SOURCE DATA Block Start

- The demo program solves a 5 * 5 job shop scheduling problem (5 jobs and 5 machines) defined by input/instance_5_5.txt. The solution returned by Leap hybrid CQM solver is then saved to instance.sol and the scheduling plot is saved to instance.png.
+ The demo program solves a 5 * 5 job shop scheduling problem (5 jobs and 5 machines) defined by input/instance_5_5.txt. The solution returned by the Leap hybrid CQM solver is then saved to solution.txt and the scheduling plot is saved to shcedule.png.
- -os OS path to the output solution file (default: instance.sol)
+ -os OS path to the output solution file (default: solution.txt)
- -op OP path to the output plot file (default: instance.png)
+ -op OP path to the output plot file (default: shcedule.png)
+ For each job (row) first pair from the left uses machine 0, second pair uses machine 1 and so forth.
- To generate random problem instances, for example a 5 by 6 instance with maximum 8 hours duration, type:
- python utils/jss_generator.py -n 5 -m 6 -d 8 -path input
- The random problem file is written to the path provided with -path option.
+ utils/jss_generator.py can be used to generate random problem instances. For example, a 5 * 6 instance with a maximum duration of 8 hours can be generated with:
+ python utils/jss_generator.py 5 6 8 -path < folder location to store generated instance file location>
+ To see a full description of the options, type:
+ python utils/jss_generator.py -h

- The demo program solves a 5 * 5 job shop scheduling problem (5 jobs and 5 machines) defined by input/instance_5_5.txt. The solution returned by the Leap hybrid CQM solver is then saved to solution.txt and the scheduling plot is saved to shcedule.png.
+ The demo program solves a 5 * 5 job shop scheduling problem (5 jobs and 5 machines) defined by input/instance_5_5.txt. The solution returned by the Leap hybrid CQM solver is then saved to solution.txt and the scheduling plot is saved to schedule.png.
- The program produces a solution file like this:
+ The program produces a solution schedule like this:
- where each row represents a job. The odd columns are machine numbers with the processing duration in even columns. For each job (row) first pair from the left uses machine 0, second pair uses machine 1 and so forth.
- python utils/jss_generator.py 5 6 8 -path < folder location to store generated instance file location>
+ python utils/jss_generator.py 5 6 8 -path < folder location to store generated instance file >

SOURCE DATA Block End
SOURCE DATA Block Start

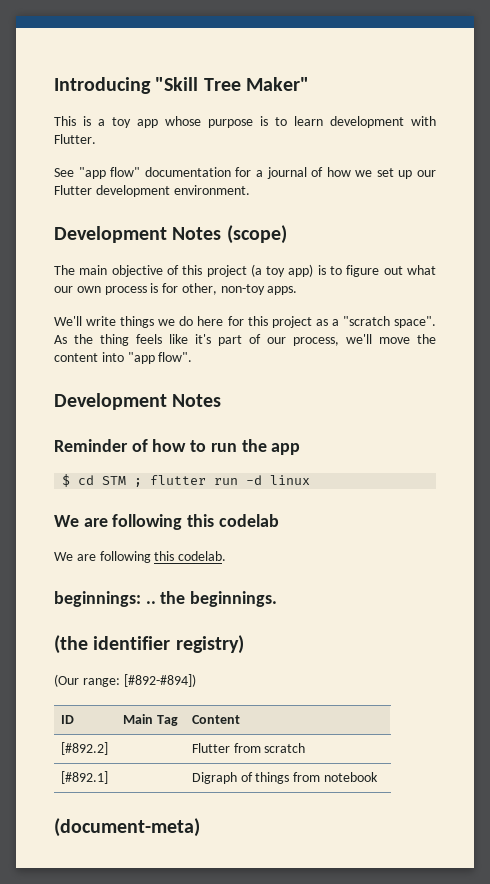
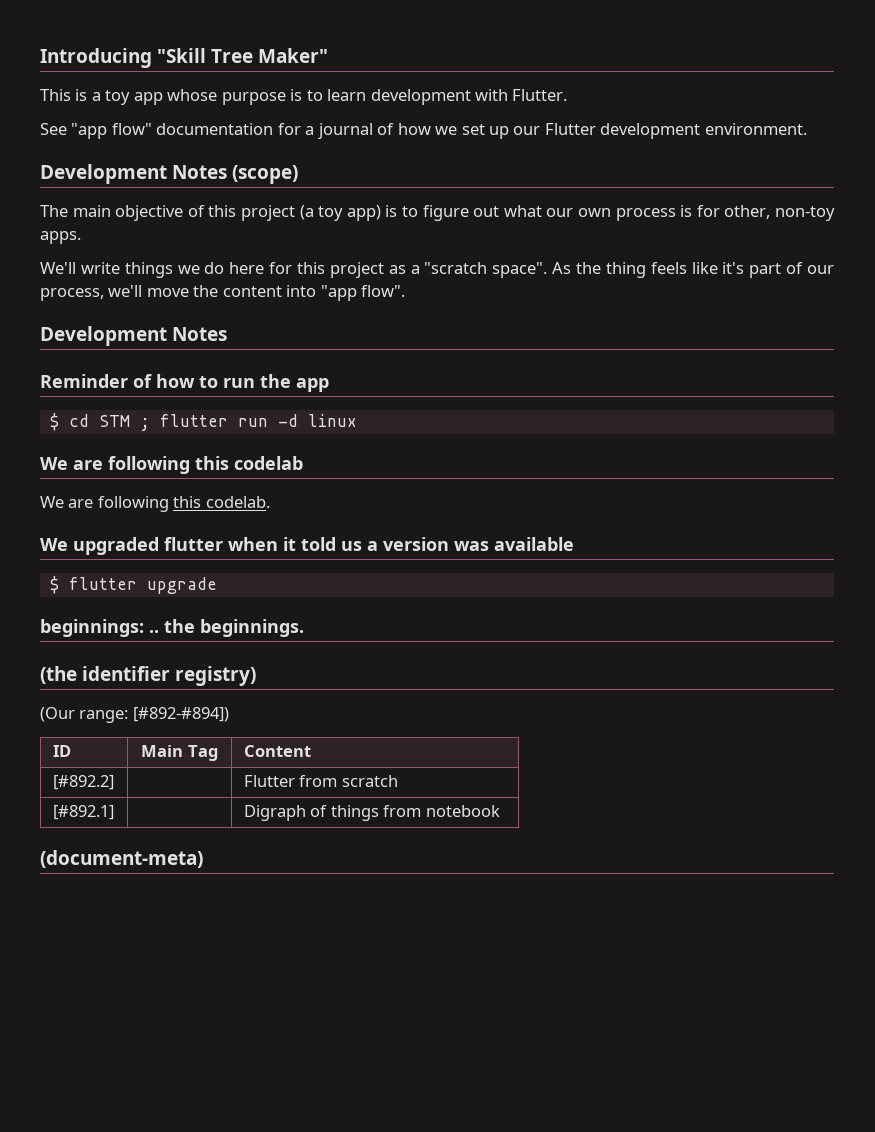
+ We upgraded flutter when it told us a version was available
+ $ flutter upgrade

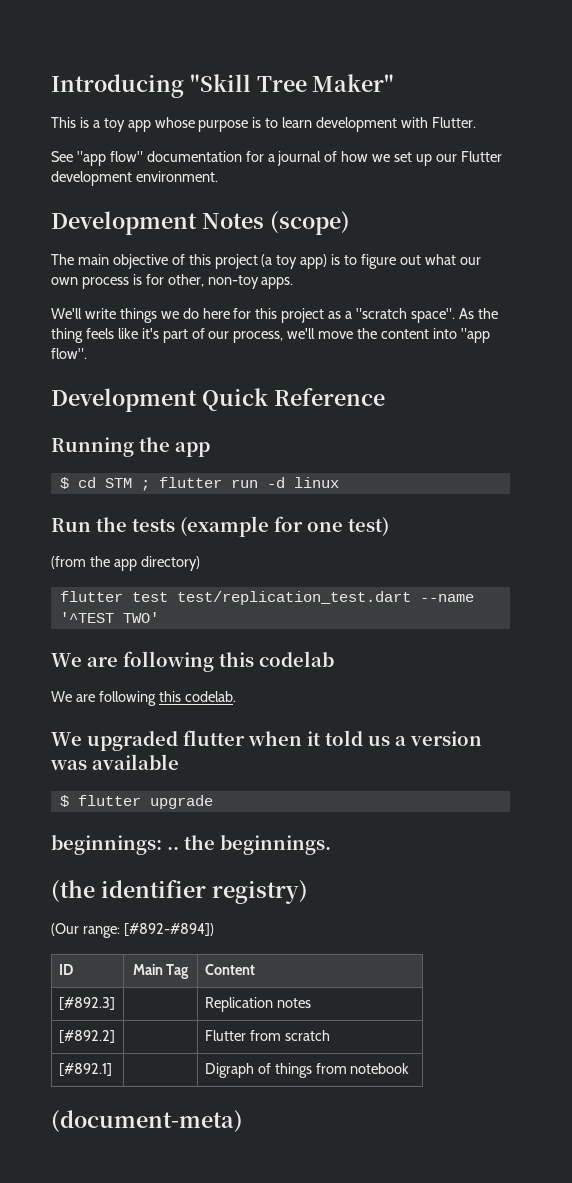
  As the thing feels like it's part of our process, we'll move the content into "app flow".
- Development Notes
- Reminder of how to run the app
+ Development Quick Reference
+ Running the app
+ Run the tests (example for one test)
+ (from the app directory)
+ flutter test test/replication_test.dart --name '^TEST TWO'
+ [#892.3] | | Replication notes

SOURCE DATA Block End

§ EXERCISE DIRECTIONS
Copy the lines of the data above exactly as written, beginning with the line containing "- python utils/jss_generator.py 5" and ending with the line containing "instance file >", and leave out all other lines.

§ TASK RESPONSE
- python utils/jss_generator.py 5 6 8 -path < folder location to store generated instance file location>
+ python utils/jss_generator.py 5 6 8 -path < folder location to store generated instance file >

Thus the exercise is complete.